19      The Raschkes next contend the Bank did not make a prima facie case for judgment on their affirmative defenses because, at the time judgment was granted at the hearing, the Bank had not introduced any admissible evidence.  Because the Dolanch Affidavit was submitted after judgment was granted, they assert that it was too late to assist the Bank’s proof and the circuit court should have disregarded it. 

20      A circuit court has the discretionary authority to “permit affidavits to be supplemented or opposed by depositions, answers to interrogatories, or further affidavits.”  Wis. Stat. § 802.08(3).  Although failure to object waives the right to complain on appeal, see Dairyland Equip. Leasing, Inc. v.
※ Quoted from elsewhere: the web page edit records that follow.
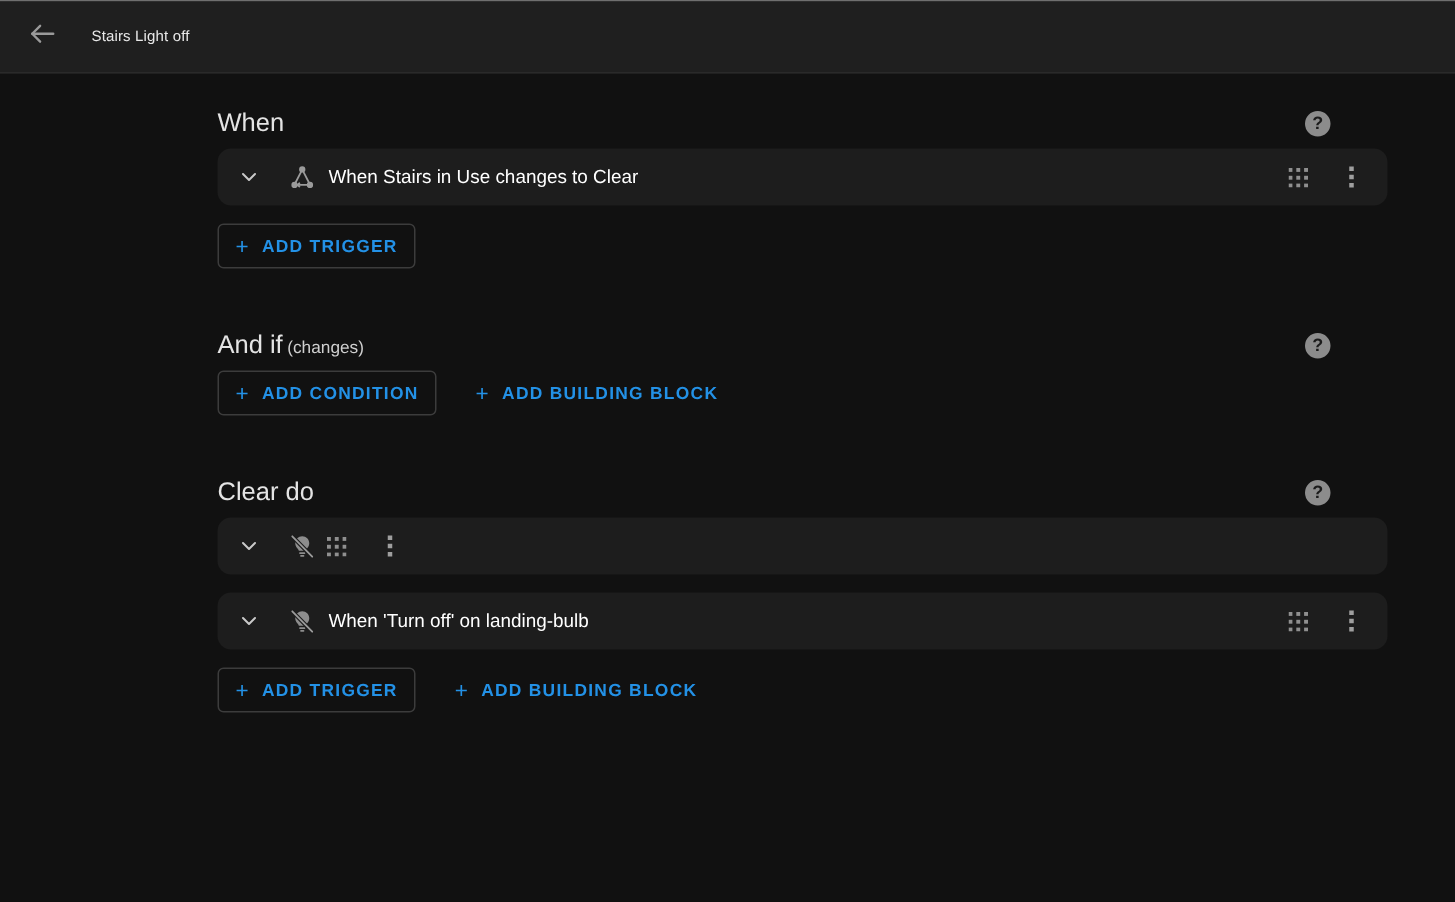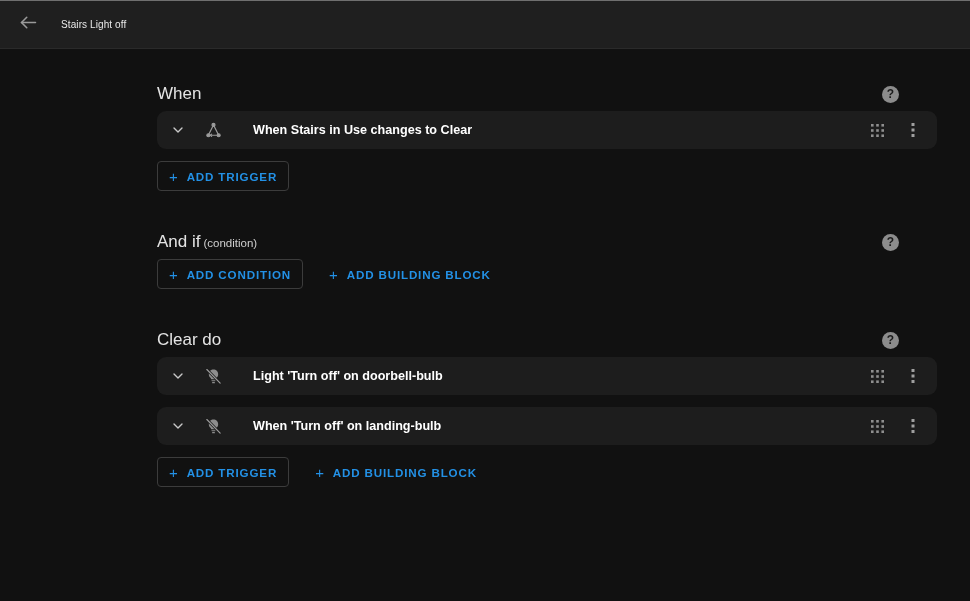--- a/index.html
+++ b/index.html
@@ -42,7 +42,7 @@
 
   
   .content {
-    padding: 12px;
+    padding: 0;
   }
   .wrap {
     width: 780px;

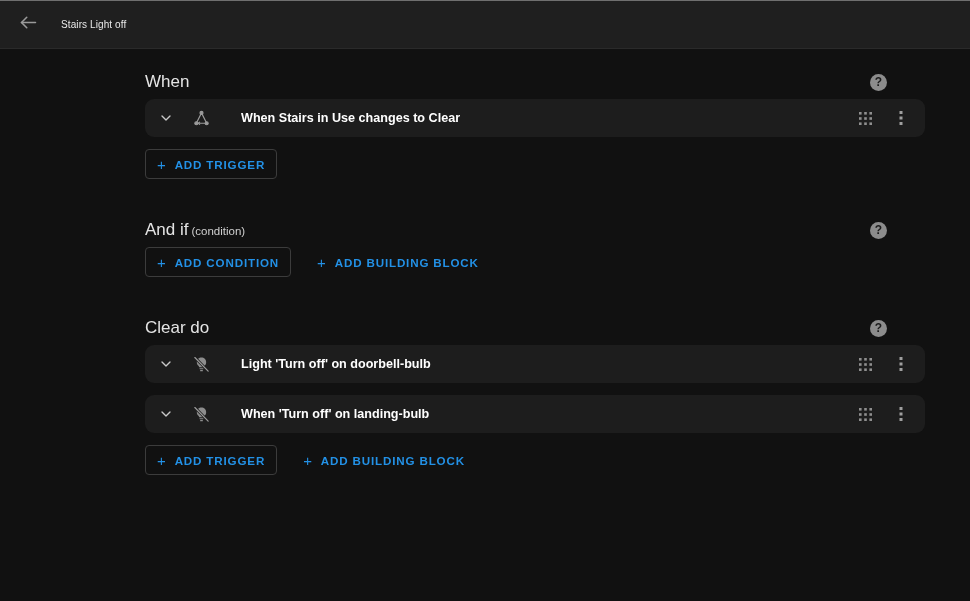--- a/index.html
+++ b/index.html
@@ -110,9 +110,9 @@
     flex: 0 0 auto;
   }
   .card-title {
-    margin-left: 29px;
+    margin-left: 7px;
     font-size: 12.6px;
-    font-weight: bold;
+    font-weight: normal;
     color: #ffffff;
     flex: 1 1 auto;
     white-space: nowrap;

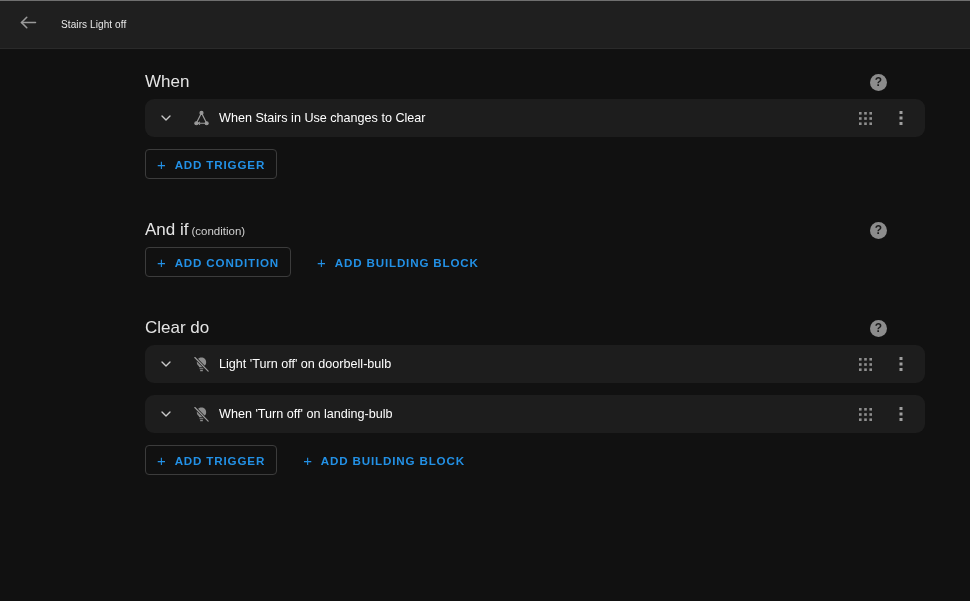--- a/index.html
+++ b/index.html
@@ -244,7 +244,7 @@
       <div class="section">
         <div class="section-head">
           <div class="section-title">
-            <span>And if</span><span class="optional">(condition)</span>
+            <span>And if</span><span class="optional">(changes)</span>
           </div>
           <div class="help">?</div>
         </div>

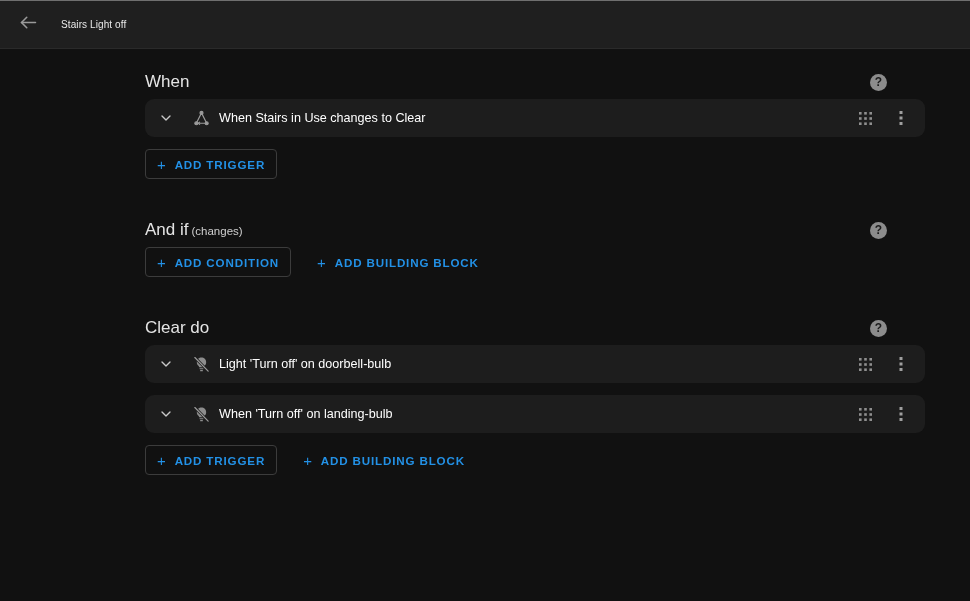--- a/index.html
+++ b/index.html
@@ -286,7 +286,6 @@
               <line x1="3.6" y1="3.2" x2="20.4" y2="20.4" stroke="#9b9b9b" stroke-width="1.5" stroke-linecap="round"></line>
             </svg>
           </span>
-          <span class="card-title">Light 'Turn off' on doorbell-bulb</span>
           <span class="handle">
             <svg width="13" height="13" viewBox="0 0 13 13">
               <g fill="#8f8f8f">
Bohen, 94
Wis. 2d 600, 605-06, 288 N.W.2d 852 (1980), we will consider the issue. 

21      The Raschkes correctly assert that summary judgment must be based on evidence available at the time the judgment is rendered.  Wis. Stat. § 802.08(2).  They are incorrect, however, that the judgment was rendered at the adjourned hearing.  As an oral pronouncement, the judgment was granted at that hearing.  See Wis. Stat. § 806.06(1)(d).  “A judgment is rendered by the court when it is signed by the judge or by the clerk at the judge’s written direction.”  Wis. Stat. § 806.06(1)(a) (emphasis added).  We conclude the Dolanch Affidavit was available for the circuit court’s consideration. 

22      Beyond that, copies of the note and mortgage and their assignments to the Bank through a series of entities were appended to the complaint.  The Dolanch Affidavit included a copy of the note, the Raschkes’ payment history and the amount still owed on their loan.  The Raschkes do not claim that any of the documents are inaccurate or inauthentic. An abbreviated payment history, also undisputed, was put on the record at the adjourned hearing and their answer acknowledged their default.  The Dolanch Affidavit is not critical to a determination that the Bank stated a prima facie case for foreclosure. 
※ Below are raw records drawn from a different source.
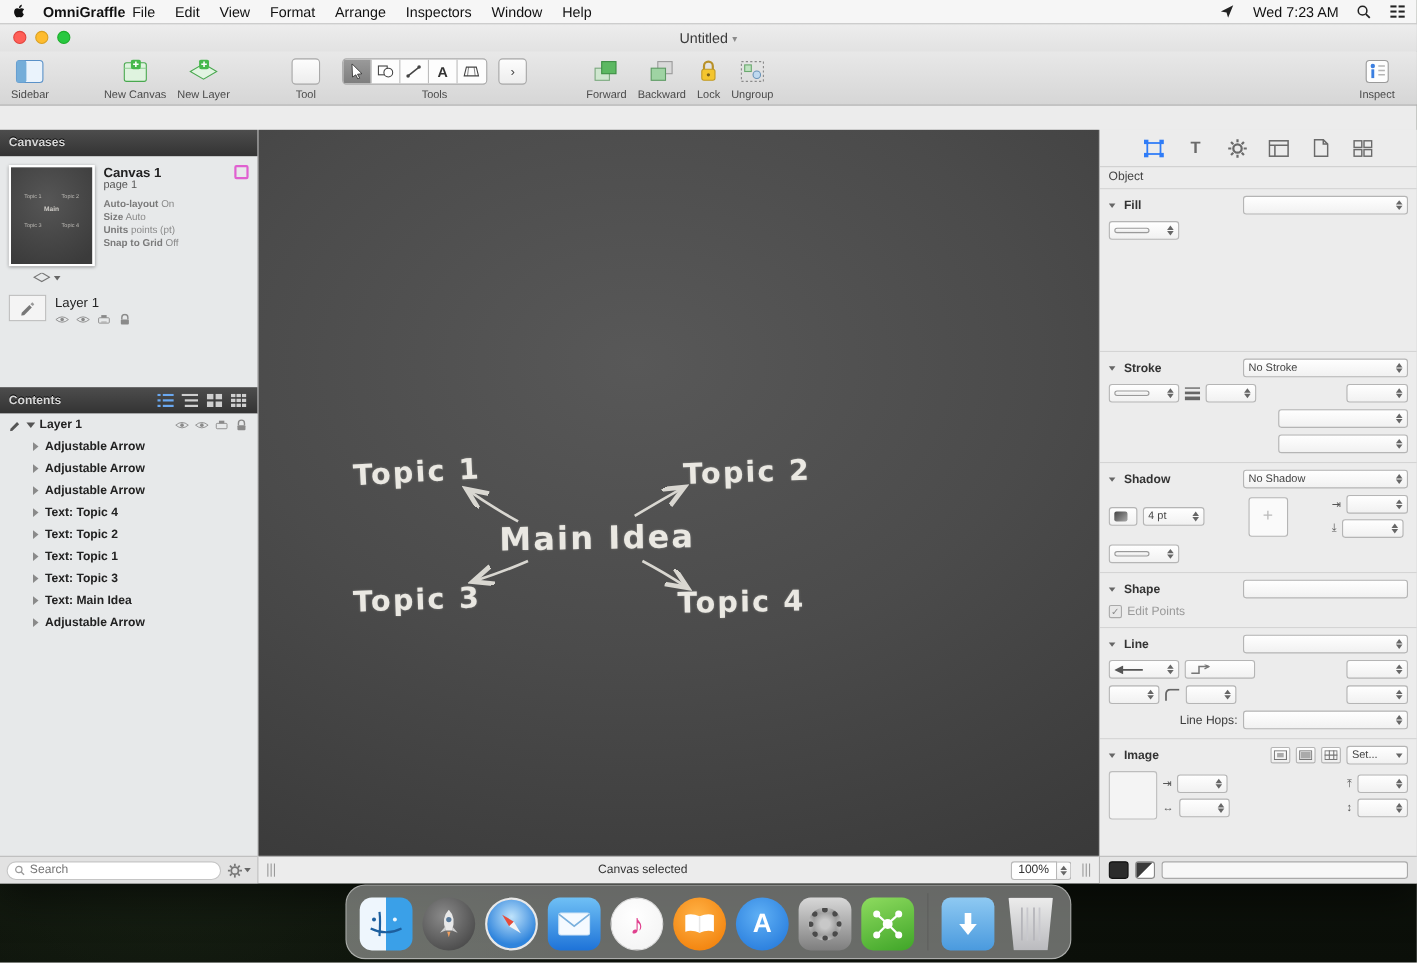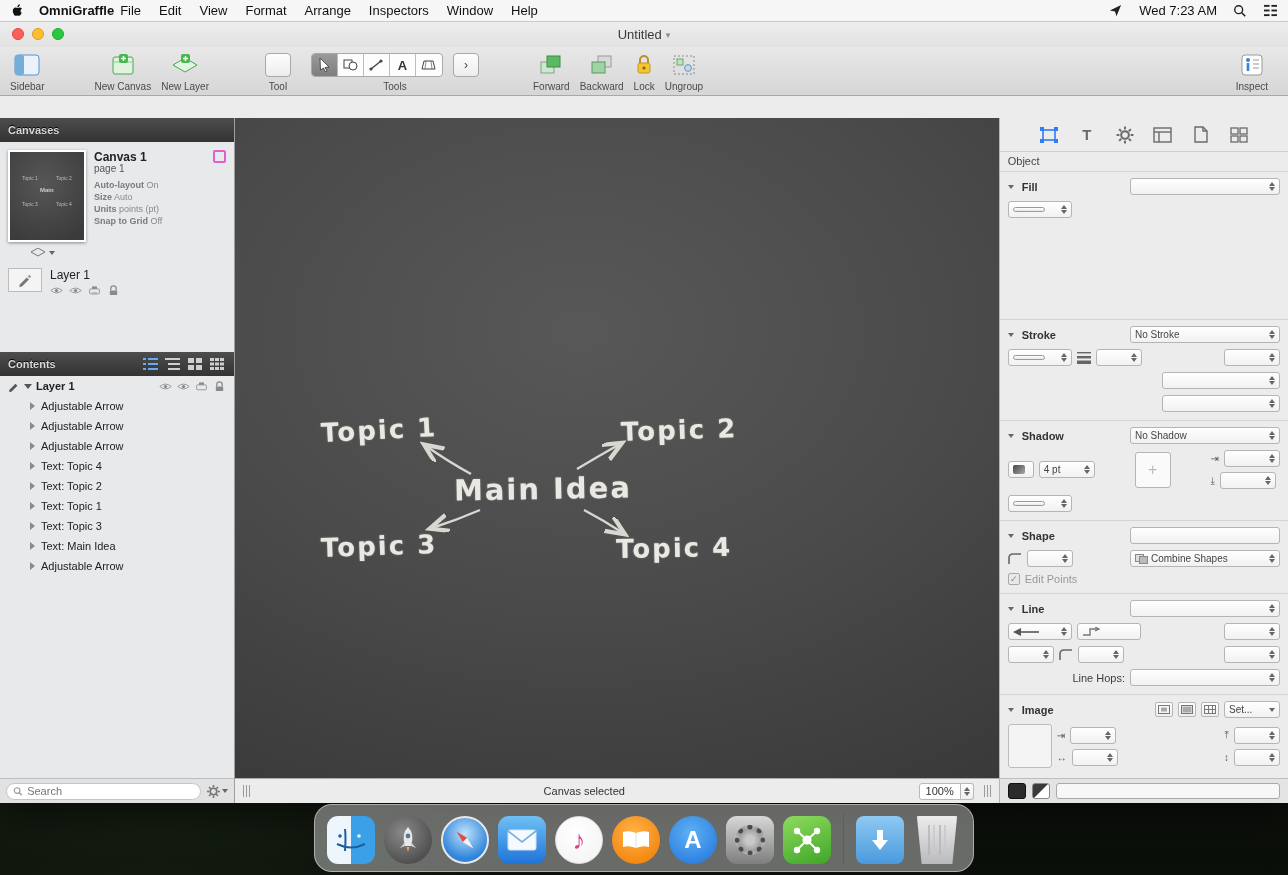--- a/index.html
+++ b/index.html
@@ -81,7 +81,7 @@
   .icon12 { width:13px; height:11px; }
 
   .contents-body { flex:1; background:#e7e9ea; overflow:hidden; }
-  .tree-row { height:20px; display:flex; align-items:center; padding:0 8px; font-size:11px; color:#222; }
+  .tree-row { height:20px; display:flex; align-items:center; padding:0 8px; font-size:11px; color:#222;font-weight:bold; }
   .tree-row.layer { font-weight:bold; gap:4px; }
   .tree-row .ticons { margin-left:auto; display:flex; gap:5px; }
   .disc-r { width:0;height:0;border-top:4px solid transparent;border-bottom:4px solid transparent;border-left:5px solid #8a8a8a; margin:0 6px 0 22px; }

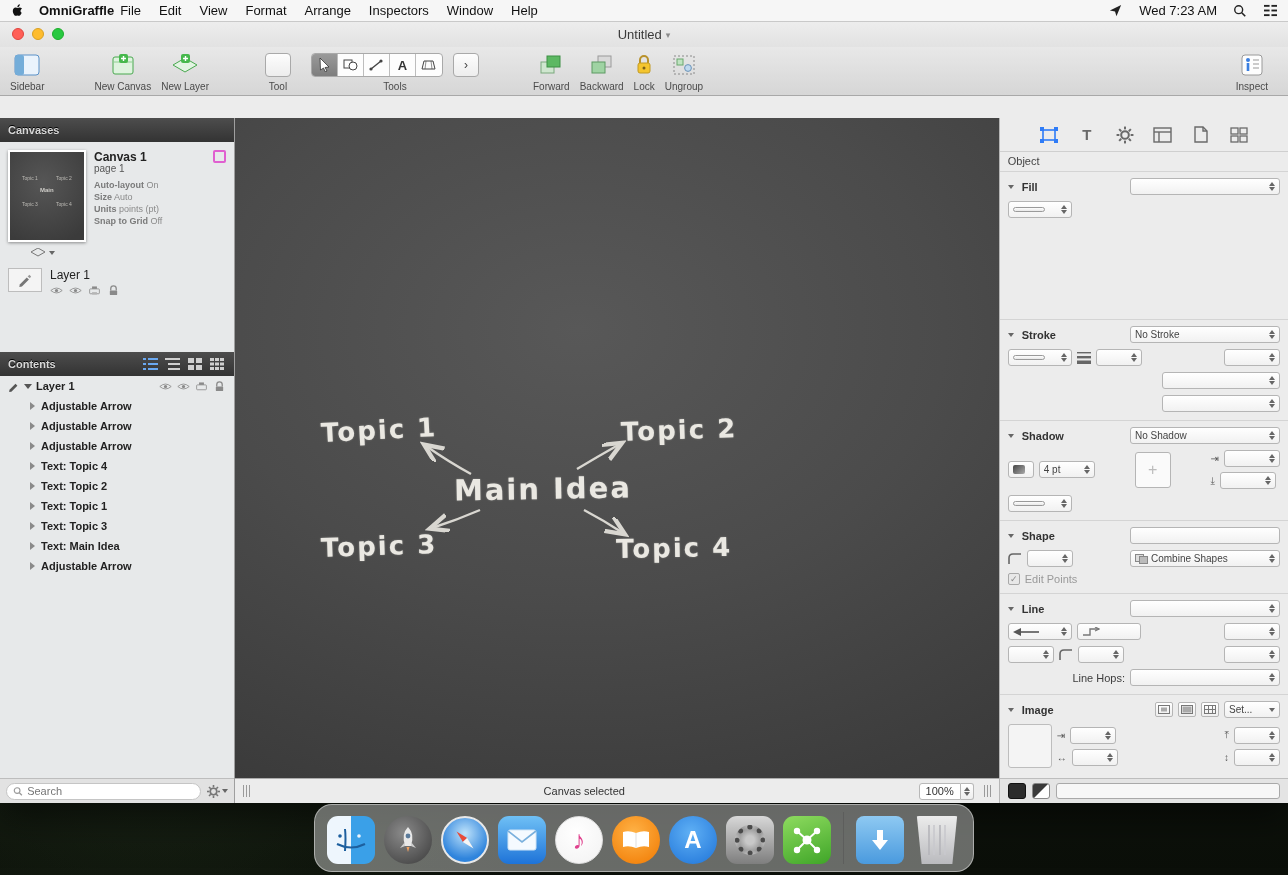--- a/index.html
+++ b/index.html
@@ -793,30 +793,6 @@
               </span>
           </div>
           <div class="srow">
-            <svg width="14" height="12" viewBox="0 0 14 12">
-              <path d="M1 11 V5 Q1 1 5 1 H13" fill="none" stroke="#666" stroke-width="1.6"></path>
-            </svg>
-            <span class="pp w46">
-                <span class="lbl"></span>
-                <span class="chevs">
-                  <span class="tri-u"></span>
-                  <span class="tri-d"></span>
-                </span>
-              </span>
-            <span class="grow"></span>
-            <span class="pp w150">
-              <svg width="13" height="10" viewBox="0 0 13 10">
-                <rect x="0.5" y="0.5" width="8" height="7" fill="#ddd" stroke="#888"></rect>
-                <rect x="4.5" y="2.5" width="8" height="7" fill="#bbb" stroke="#888"></rect>
-              </svg>
-              <span class="lbl">Combine Shapes</span>
-                <span class="chevs">
-                  <span class="tri-u"></span>
-                  <span class="tri-d"></span>
-                </span>
-            </span>
-          </div>
-          <div class="srow">
             <span class="ckbox">✓</span>
             <span class="gray">Edit Points</span>
           </div>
            By the Court.—Judgment affirmed.

            This opinion will not be published.  See Wis. Stat. Rule 809.23(1)(b)5.



[1]  The statement of facts in an appellate brief must contain “appropriate references to the record” and the argument must be supported by citations to “parts of the record relied on.”  Wis. Stat. Rule 809.19(1)(d), (e) (2011-12).  Many citations in the Bank’s brief are to the appendix only.  The appendix is not the record.  United Rentals, Inc. v. City of Madison, 2007 WI App 131, ¶1 n.2, 302 Wis. 2d 245, 733 N.W.2d 322.  Also, the Bank’s citations to the record are wildly incorrect.  Erroneous record references place an unwarranted burden on this court in deciding an appeal.  Meyer v. Fronimades, 2 Wis. 2d 89, 93-94, 86 N.W.2d 25 (1957).  Finally, the Bank’s citation to Crawford v. Marina Development LLC, No. 2006AP463, unpublished slip op. (Nov. 8, 2007), violates Rule 809.23(3)(a).

All further references to the Wisconsin Statutes are to the 2011-12 version unless noted.